Вдруг он понял, что музыка стала иной. Темп переменился. Rallentando.[44] Близился финал. Конец всего и всех. Смерть, весело наигрывая, заманивала марширующих на самый край пропасти. Вот они уже на краю, занесли ногу над обрывом. Rallentando, rallentando. Последнее падение, падение в смерть. Четко, неотвратимо зазвучали два аккорда, предваряющие исход. Ожидаемая доминанта – и, наконец, finis[45], громкая недвусмысленная тоника. Царапающий резкий щелчок – и наступила тишина. Слышно было, как вдали квакают лягушки и пронзительно-монотонно гудят насекомые. И все же – неким таинственным образом – тишину ничто не нарушало. Подобно мошкам в янтаре, звуки обволакивались прозрачным безмолвием – целостным, неизменным, отчужденным. Безмолвие углублялось с течением вечности. Тишина, прячущаяся в засаде, настороженная, притаившаяся тишина казалась куда более зловещей, нежели только что отзвучавший марш смерти в стиле рококо. Это была та самая пропасть, на край которой заманила его музыка. На край – и за край, в вечно длящееся молчание.

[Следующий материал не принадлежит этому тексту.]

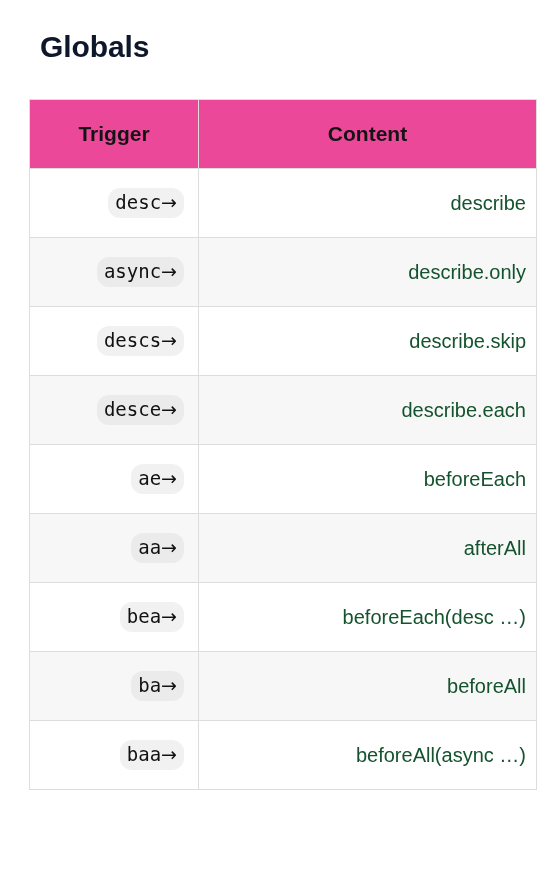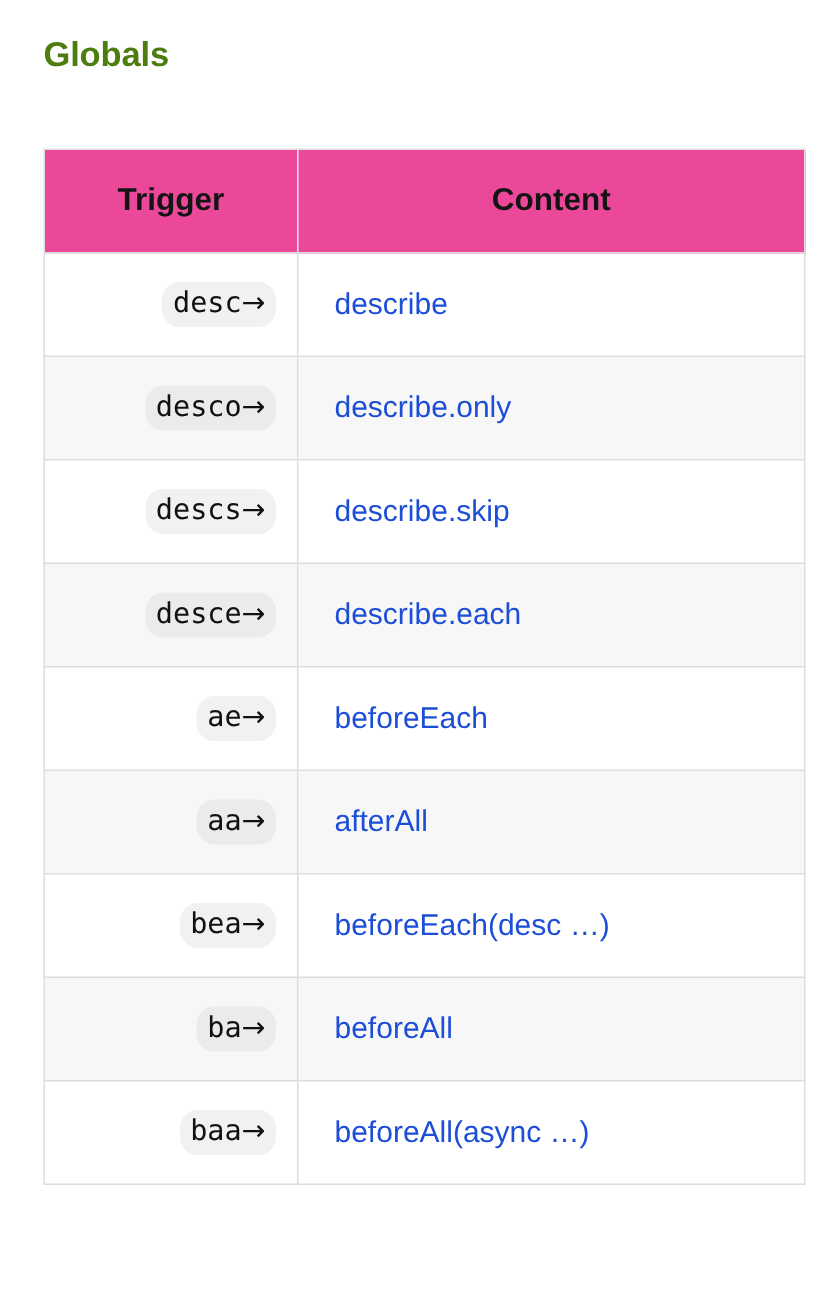--- a/index.html
+++ b/index.html
@@ -25,15 +25,15 @@
   }
 
   .page-title {
-    margin: 0;
+    margin: 11px;
     position: absolute;
     left: 29px;
     top: 19px;
-    font-size: 23px;
+    font-size: 30px;
     line-height: 34px;
     font-weight: bold;
     letter-spacing: -0.1px;
-    color: #4d7c0f;
+    color: #0f172a;
   }
 
   .table-wrap {

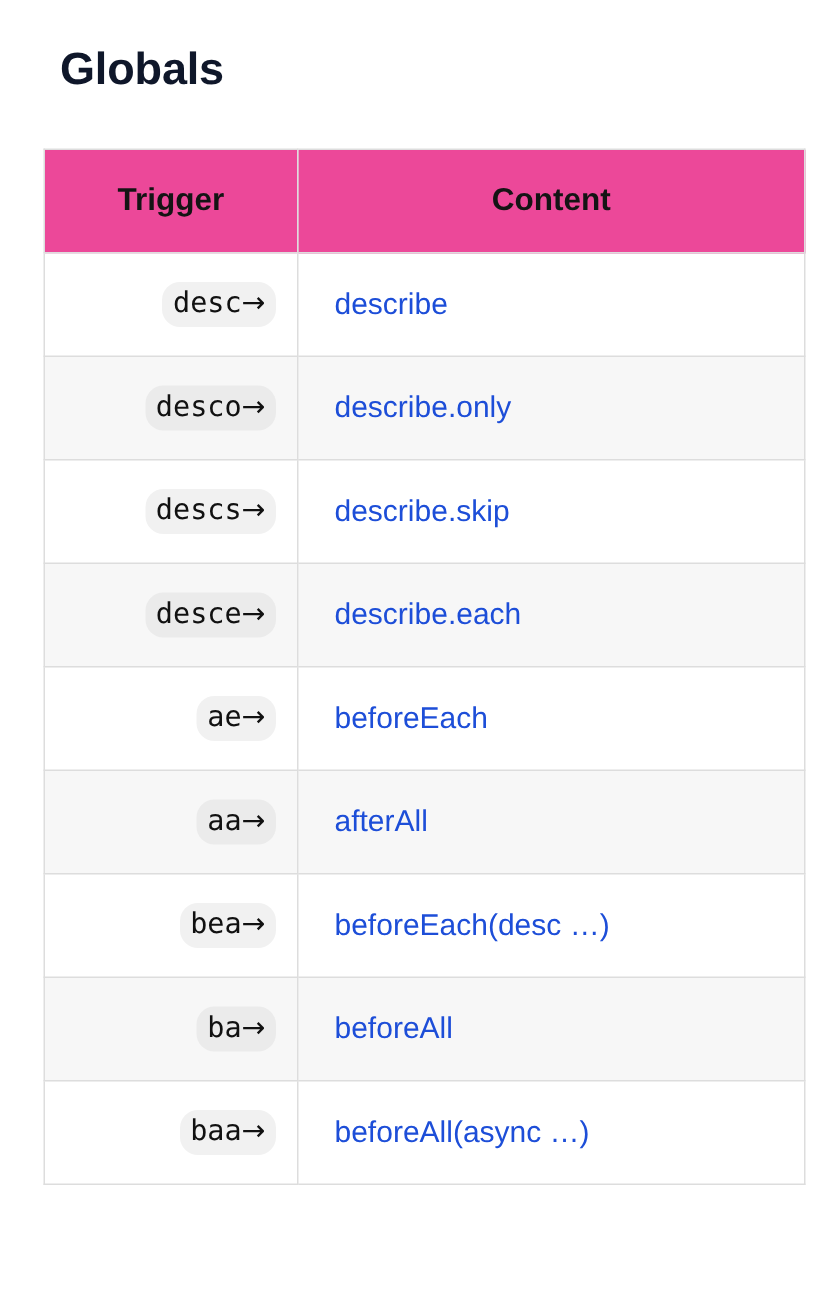--- a/index.html
+++ b/index.html
@@ -83,10 +83,10 @@
   }
 
   td.content-cell {
-    text-align: left;
+    text-align: right;
     padding: 0 10px 0 24px;
     font-size: 20px;
-    color: #1d4ed8;
+    color: #14532d;
     white-space: nowrap;
     overflow: hidden;
   }

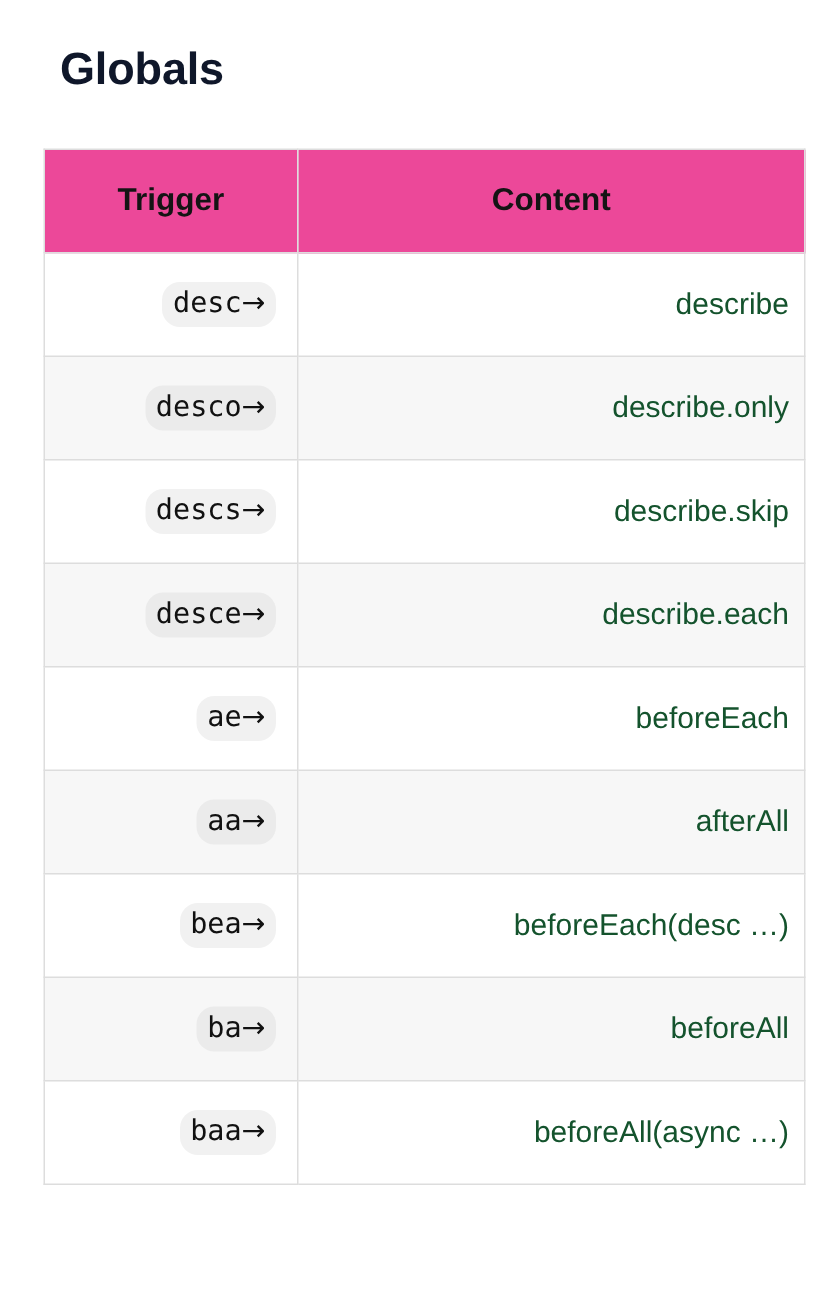--- a/index.html
+++ b/index.html
@@ -136,7 +136,7 @@
             <td class="content-cell">describe</td>
           </tr>
           <tr>
-            <td class="trigger-cell"><span class="trigger-code"><span>desco</span><span class="trigger-arrow">→</span></span></td>
+            <td class="trigger-cell"><span class="trigger-code"><span>async</span><span class="trigger-arrow">→</span></span></td>
             <td class="content-cell">describe.only</td>
           </tr>
           <tr>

– Бесконечные страдания, – прошептал Уилл. – И невозможно ни пожаловаться, ни заплакать.
Скрипнул стул, зашуршала шелковая юбка. Он почувствовал движение воздуха и близость человеческого тела. Не открывая глаз, он угадал, что Сьюзила опустилась рядом с ним на колени. Руки ее коснулись его лица – ладони прижались к щекам, пальцы легли на виски.
Часы на кухне заскрежетали и начали бить. Один, два, три, четыре. В саду от порыва ветра зашуршала листва, закричал петух, и тут же вдали ему ответил другой, третий, еще и еще... Петухи продолжали неустанную перекличку. Они словно соревновались друг с другом. К их хору присоединился новый голос – членораздельный, но не человеческий.